▸ **Exercise brief**
Begin with the opening line of the records and extract each line through the one holding "border-top:2px solid #4c4c4c;"; pictures are not part of the copy.

[[ Stored data, beginning ]]

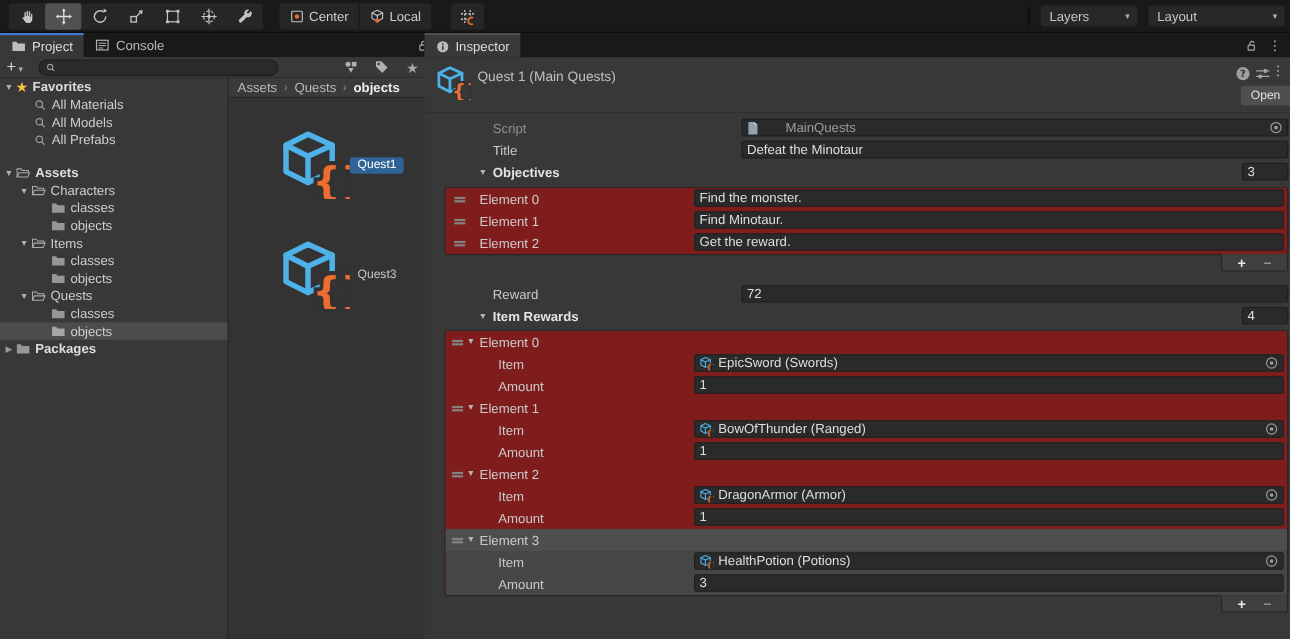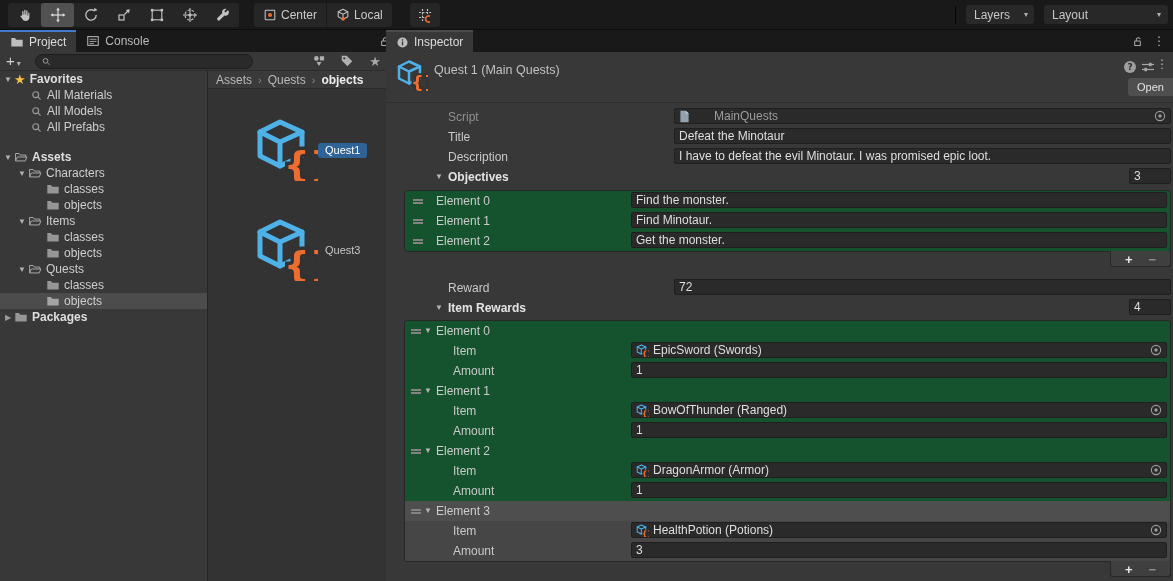--- a/index.html
+++ b/index.html
@@ -20,21 +20,21 @@
   .pivotgroup { display:flex; background:#262626; border-radius:3px; margin-left:15px; height:24px; }
   .pbtn { display:flex; align-items:center; gap:4px; padding:0 9px; font-size:12px; color:#cccccc; }
   .pdiv { width:1px; background:#191919; }
   .snapbtn { margin-left:18px; width:30px; height:24px; background:#262626; border-radius:3px;
     display:flex; align-items:center; justify-content:center; }
   .tb-right { margin-left:auto; display:flex; align-items:center; gap:10px; margin-right:5px; }
   .tbsep { width:1px; height:18px; background:#060606; }
   .dd { height:19px; background:#282828; border-radius:3px; display:flex; align-items:center;
     padding:0 7px 0 8px; font-size:12px; color:#c6c6c6; }
   .dd .caret { margin-left:auto; padding-left:14px; font-size:8px; color:#b0b0b0; }
-  .dd.layers { width:68px; } .dd.layout { width:124px; }
+  .dd.layers { width:88px; } .dd.layout { width:124px; }
 
   
   .tabbar { height:22px; background:#191919; display:flex; align-items:flex-end; }
   .tab { height:22px; display:flex; align-items:center; gap:5px; padding:0 10px;
     font-size:12px; color:#b9b9b9; }
   .tab.active { background:#383838; color:#dcdcdc; border-top:2px solid #437ccd; }
   .tab.active.graytop { border-top:2px solid #4c4c4c; }
   .tab-right { margin-left:auto; display:flex; align-items:center; gap:9px; padding-right:8px; height:22px; }
   .kebab { color:#b5b5b5; font-size:12px; line-height:1; }
 
@@ -92,21 +92,21 @@
   .ilabel { position:absolute; left:18px; top:3px; font-size:12px; color:#c9c9c9; }
   .ifield { position:absolute; left:244px; right:2px; top:1px; height:16px; background:#2a2a2a;
     border:1px solid #1f1f1f; border-radius:2px; font-size:12px; color:#dfdfdf;
     display:flex; align-items:center; gap:4px; padding:0 4px; overflow:hidden; white-space:nowrap; }
   .dim .ilabel { color:#8f8f8f; } .dim .ifield { color:#9d9d9d;gap:24px; }
   .fold { position:absolute; left:5px; top:5px; font-size:8px; color:#b5b5b5; }
   .flabel { position:absolute; left:18px; top:3px; font-size:12px; font-weight:bold; color:#e3e3e3; }
   .sizef { position:absolute; right:2px; top:1px; width:42px; height:16px; background:#2a2a2a;
     border:1px solid #1f1f1f; border-radius:2px; font-size:12px; color:#dfdfdf; padding:0 4px;
     display:flex; align-items:center; }
-  .lbox { margin:3px 2px 0 18px; background:#14532d; border:1px solid #272727; border-radius:3px;
+  .lbox { margin:3px 2px 0 18px; background:#7f1d1d; border:1px solid #272727; border-radius:3px;
     position:relative; overflow:hidden; }
   .lrow { height:20px; position:relative; }
   .lrow .ifield { left:226px; right:3px; }
   .handle { position:absolute; left:8px; top:8px; width:10px; height:5px;
     border-top:2px solid #838383; border-bottom:2px solid #838383; }
   .elabel { position:absolute; left:31px; top:3px; font-size:12px; color:#cccccc; }
   .lfooter { height:18px; position:relative; }
   .fbox { position:absolute; right:2px; top:-1px; width:61px; height:16px; background:#3f3f3f;
     border:1px solid #272727; border-top-color:#3f3f3f; border-radius:0 0 3px 3px;
     display:flex; align-items:center; justify-content:center; gap:16px; }
@@ -495,26 +495,20 @@
         </div>
       </div>
 
       <div class="irow">
         <span class="ilabel">Title</span>
         <div class="ifield">
           <span class="grow">Defeat the Minotaur</span>
         </div>
       </div>
 
-      <div class="irow">
-        <span class="ilabel">Description</span>
-        <div class="ifield">
-          <span class="grow">I have to defeat the evil Minotaur. I was promised epic loot.</span>
-        </div>
-      </div>
 
       <div class="irow">
         <span class="fold">▼</span>
         <span class="flabel">Objectives</span>
         <div class="sizef">3</div>
       </div>
 
       <div class="lbox">
         <div class="lrow">
           <span class="handle"></span>
@@ -527,21 +521,21 @@
           <span class="handle"></span>
           <span class="elabel">Element 1</span>
           <div class="ifield">
               <span class="grow">Find Minotaur.</span>
             </div>
         </div>
         <div class="lrow">
           <span class="handle"></span>
           <span class="elabel">Element 2</span>
           <div class="ifield">
-              <span class="grow">Get the monster.</span>
+              <span class="grow">Get the reward.</span>
             </div>
         </div>
       </div>
       <div class="lfooter">
         <div class="fbox">
           <span class="fplus">+</span>
           <span class="fminus">−</span>
         </div>
       </div>
       <div style="height:8px"></div>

[[ Stored data, end ]]

▸ **Written answer**
--- a/index.html
+++ b/index.html
@@ -20,21 +20,21 @@
   .pivotgroup { display:flex; background:#262626; border-radius:3px; margin-left:15px; height:24px; }
   .pbtn { display:flex; align-items:center; gap:4px; padding:0 9px; font-size:12px; color:#cccccc; }
   .pdiv { width:1px; background:#191919; }
   .snapbtn { margin-left:18px; width:30px; height:24px; background:#262626; border-radius:3px;
     display:flex; align-items:center; justify-content:center; }
   .tb-right { margin-left:auto; display:flex; align-items:center; gap:10px; margin-right:5px; }
   .tbsep { width:1px; height:18px; background:#060606; }
   .dd { height:19px; background:#282828; border-radius:3px; display:flex; align-items:center;
     padding:0 7px 0 8px; font-size:12px; color:#c6c6c6; }
   .dd .caret { margin-left:auto; padding-left:14px; font-size:8px; color:#b0b0b0; }
-  .dd.layers { width:68px; } .dd.layout { width:124px; }
+  .dd.layers { width:88px; } .dd.layout { width:124px; }
 
   
   .tabbar { height:22px; background:#191919; display:flex; align-items:flex-end; }
   .tab { height:22px; display:flex; align-items:center; gap:5px; padding:0 10px;
     font-size:12px; color:#b9b9b9; }
   .tab.active { background:#383838; color:#dcdcdc; border-top:2px solid #437ccd; }
   .tab.active.graytop { border-top:2px solid #4c4c4c; }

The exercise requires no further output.